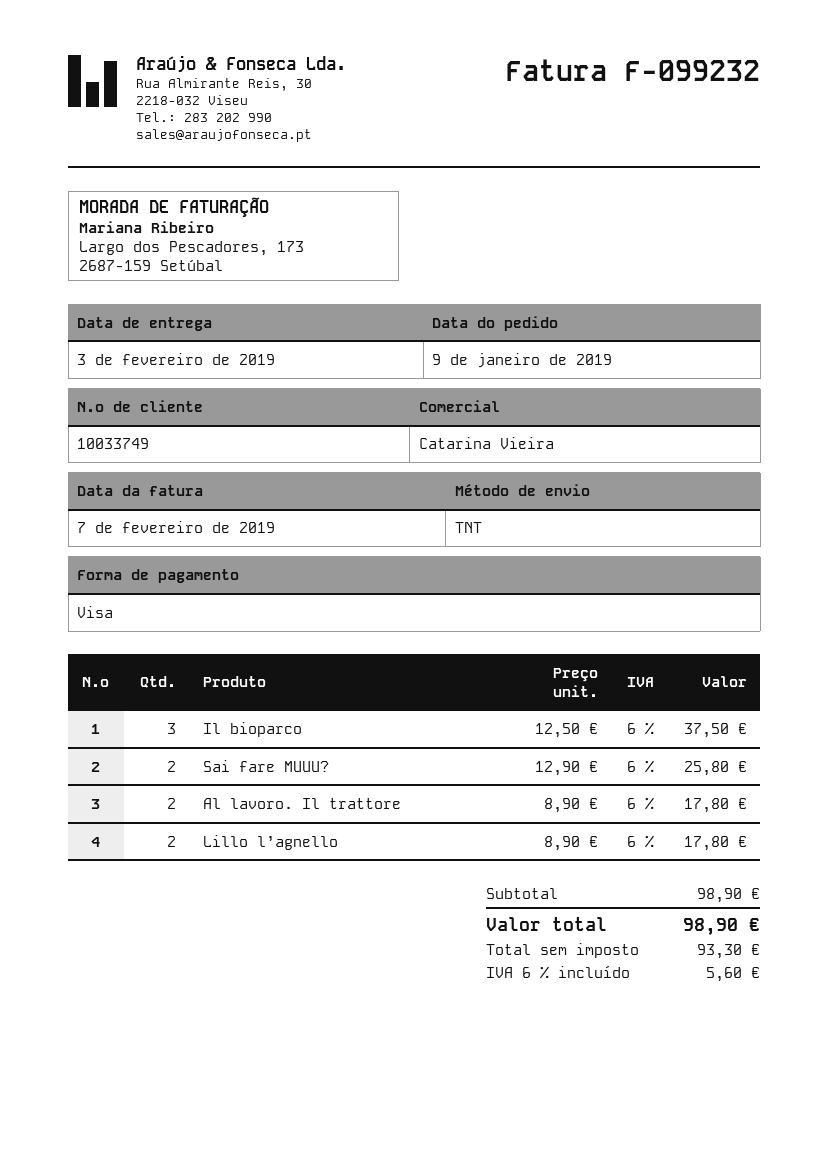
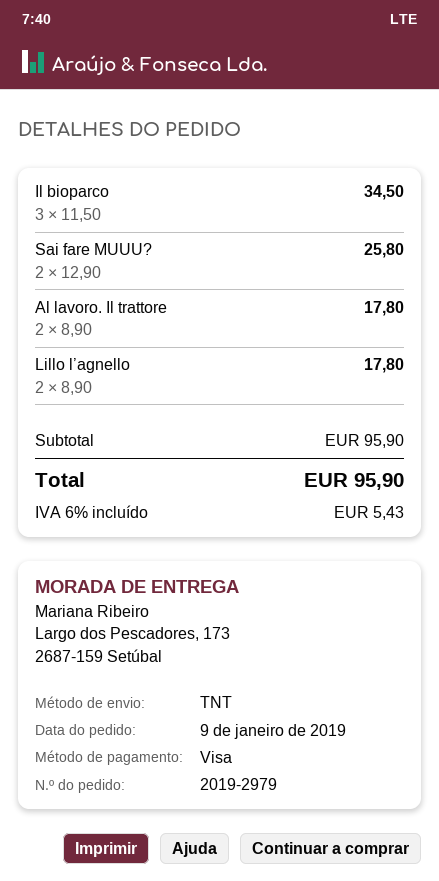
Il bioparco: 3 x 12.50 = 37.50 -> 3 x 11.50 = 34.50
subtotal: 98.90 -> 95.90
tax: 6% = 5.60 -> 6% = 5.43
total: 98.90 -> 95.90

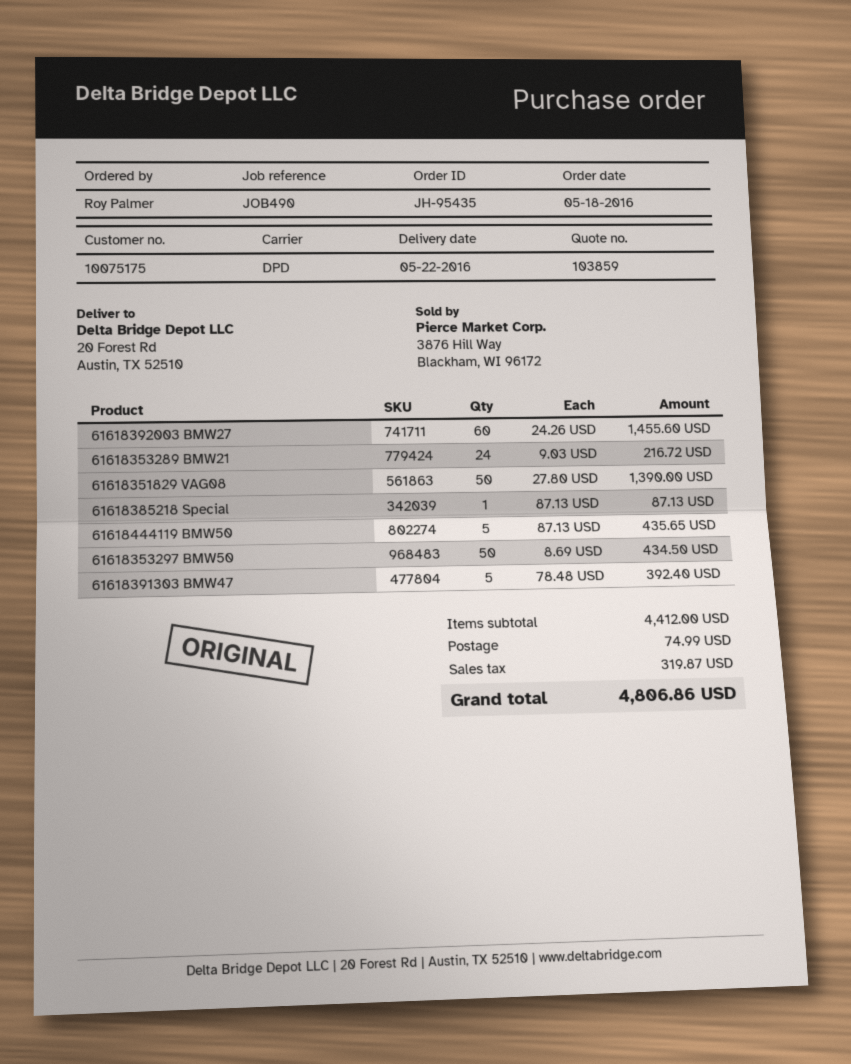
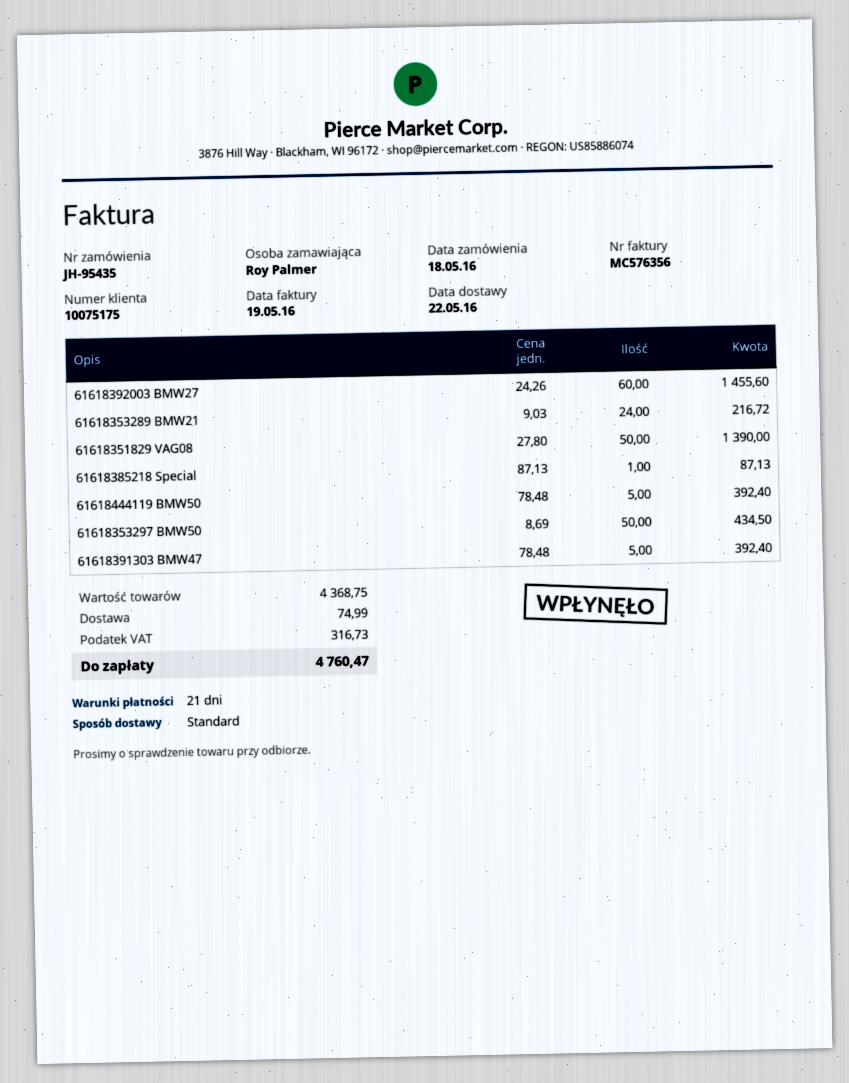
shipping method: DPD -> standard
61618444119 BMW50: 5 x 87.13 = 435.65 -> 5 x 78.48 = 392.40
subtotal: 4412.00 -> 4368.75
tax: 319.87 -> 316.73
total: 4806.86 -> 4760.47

• Instructions for the task
Transcribe word for word the lines from the one holding "61618444119 BMW50: 5" to the last line of the listing above, inclusive.

• Your solution
61618444119 BMW50: 5 x 87.13 = 435.65 -> 5 x 78.48 = 392.40
subtotal: 4412.00 -> 4368.75
tax: 319.87 -> 316.73
total: 4806.86 -> 4760.47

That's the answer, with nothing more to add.